● Requirement
Could you output every record below exactly, leaving out the pictures?

(Data to process begins)

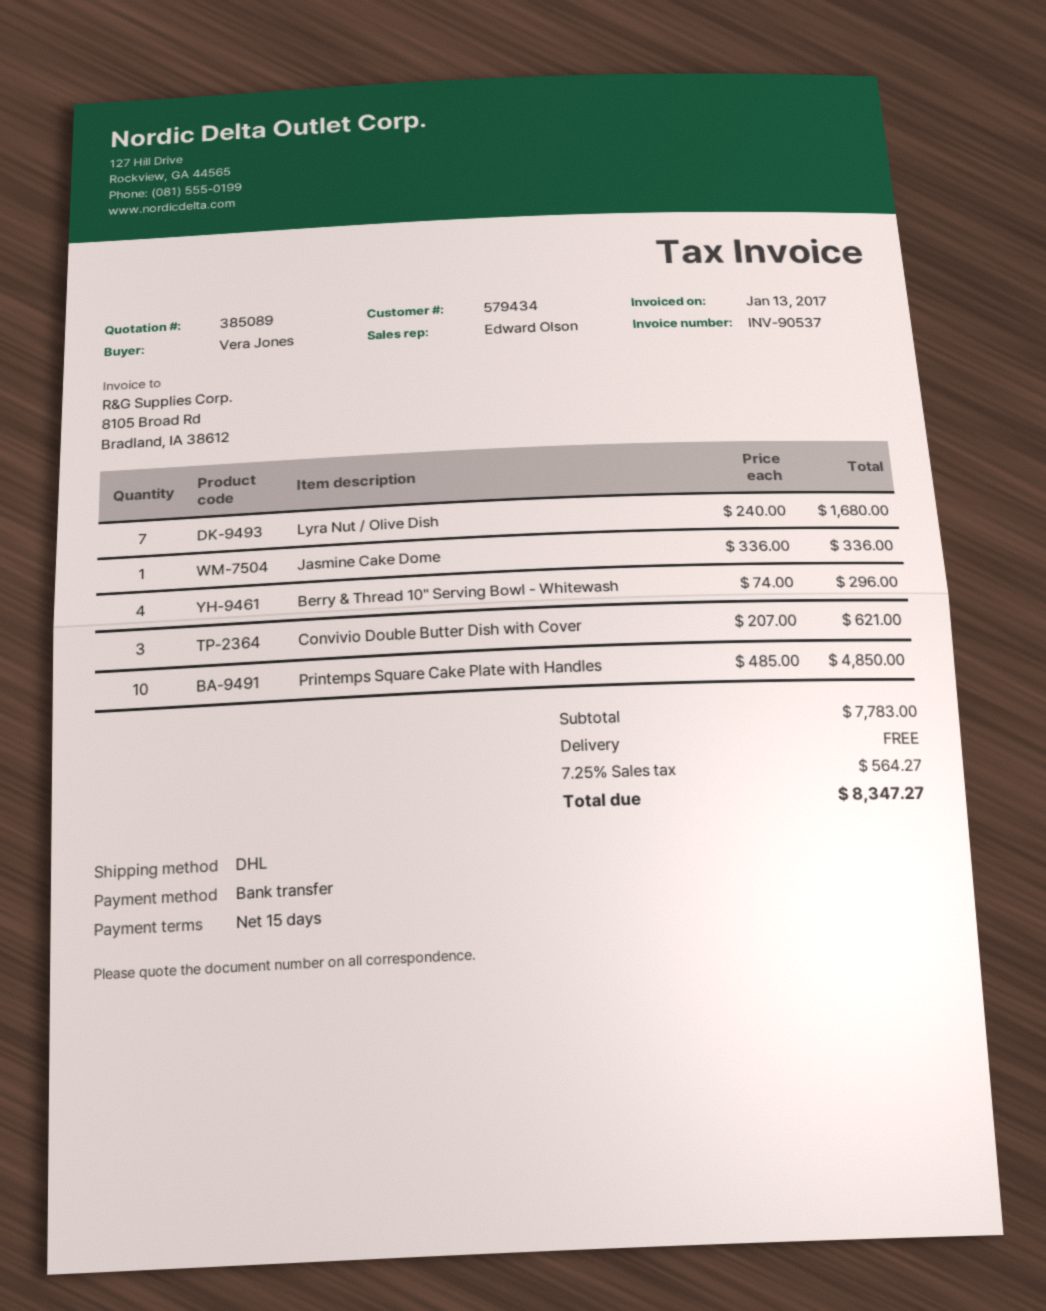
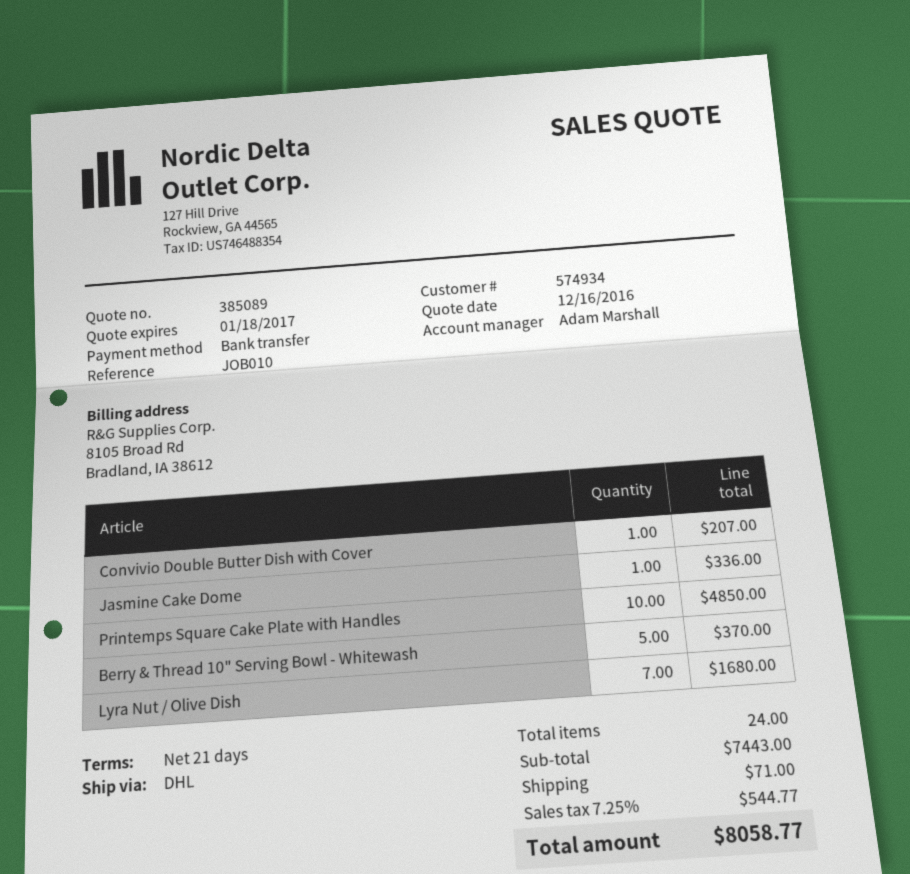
payment terms: 15 days -> 21 days
customer number: 579434 -> 574934
sales rep: Edward Olson -> Adam Marshall
Berry & Thread 10" Serving Bowl - Whitewash: 4 for 296.00 -> 5 for 370.00
Convivio Double Butter Dish with Cover: 3 for 621.00 -> 1 for 207.00
subtotal: 7783.00 -> 7443.00
shipping: 0.00 -> 71.00
tax: 7.25% = 564.27 -> 7.25% = 544.77
total: 8347.27 -> 8058.77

(Data to process ends)

● Output of the task
payment terms: 15 days -> 21 days
customer number: 579434 -> 574934
sales rep: Edward Olson -> Adam Marshall
Berry & Thread 10" Serving Bowl - Whitewash: 4 for 296.00 -> 5 for 370.00
Convivio Double Butter Dish with Cover: 3 for 621.00 -> 1 for 207.00
subtotal: 7783.00 -> 7443.00
shipping: 0.00 -> 71.00
tax: 7.25% = 564.27 -> 7.25% = 544.77
total: 8347.27 -> 8058.77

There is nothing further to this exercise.